Focusing on medical professionals was an obvious target, Gorman says, as the health care industry makes up 20 percent of the U.S. gross domestic product (GDP). The technology sector, another focal point of Key’s growth strategy, accounts for another 10 percent of the GDP. Other industry targets include renewable energy and affordable housing; KeyBank ranks as the nation’s second- and third-largest lender in these spaces, respectively. Combined, these four sectors make up 20 percent of Key’s commercial revenue.
These focus areas drive Key’s acquisition strategy. These targeted acquisitions underscore Key’s commitment to creating an organization that is laser-focused on these markets.
“Frankly, it means we’re not trying to be everything to everyone, but rather, focused on where we can add value,” Gorman says. “We are identifying sectors that we are uniquely equipped to serve, and then developing the strategy, technology and people to grow those businesses.”
Investing in people
Every acquisition, technology and strategy that contributes to KeyBank’s growth “always starts with our people,” Gorman says. “Our first key to success is clearly our team.”

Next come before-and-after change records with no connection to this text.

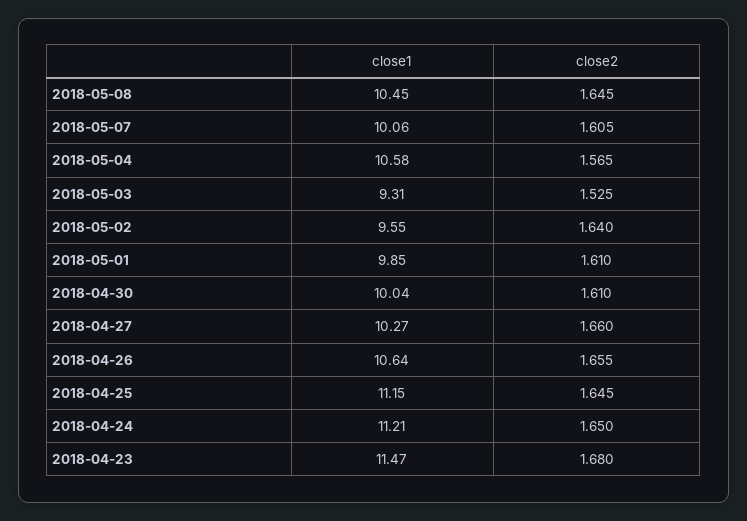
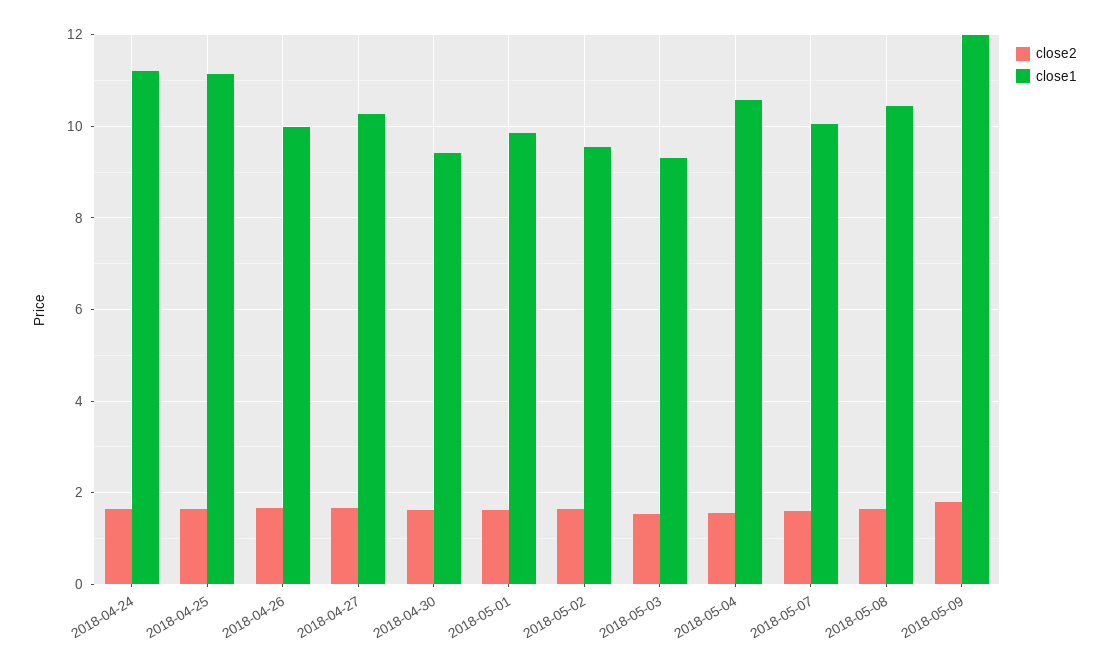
close1, 2018-04-30: 10.04 -> 9.4
close1, 2018-04-26: 10.64 -> 10
close1, 2018-04-23: 11.47 -> none
close2, 2018-04-23: 1.68 -> none
close2, 2018-05-09: none -> 1.8
close1, 2018-05-09: none -> 12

Across the board, KeyBank retains about 85 percent of the talent from acquired businesses. Meanwhile, the company accelerated hiring across the enterprise, increasing its bench of senior bankers by about 10 percent in 2021. To keep teammates on top of their game, KeyBank invested $12.5 million in employee growth and development in 2021, providing 580,000 hours of formal learning programs along with tuition reimbursement.
“Our bankers need to be armed with specific expertise to be most relevant to our clients,” Gorman says. “We’ll continue to invest in people, because they’re our most precious resource, and at the end of the day, banking is a people business.”
That means, despite Key’s increasing focus on digital modernization and online banking, personal interactions at its 1,000 physical branches remain an important piece of the institution’s success. The bank continues opening branches in some of the fastest-growing markets in the Western U.S., including Salt Lake City, Portland, Seattle and Denver.
“Our branches are a strength of ours, but I think the mix will continue to shift,” Gorman says. “At critical life moments, people want to sit down face-to-face with someone who can provide quality advice, whether they’re sending their kids to college, buying their first house or planning their retirement. Day-to-day transactional activity continues to migrate to digital, and that won’t stop. But for the foreseeable future, there will always be branches where you can get quality advice.”
As the future of banking rapidly becomes a current reality, Gorman and his team keep looking forward to stay ahead of changing technologies and evolving consumer preferences. By continuing to invest in digital capabilities, high-growth industries and talented teammates who can serve those niches with expertise, KeyBank is positioned for continued growth.
“We’re playing the long game, so we’re not just looking to have a lot of growth in the short term. We’re building this business to keep growing over time. To do that, you have to make sure the infrastructure is there to support your customers and your teammates,” Gorman says. “We’re going to continue to lean into growth and make investments in our people, technology and capabilities so we can serve our targeted customer base.” ●
- Modernize workflows and services with streamlined software.
- Acquire new capabilities to expand your expertise.
- Focus on targeted niches where you can add value.
- Invest in people, not just technology.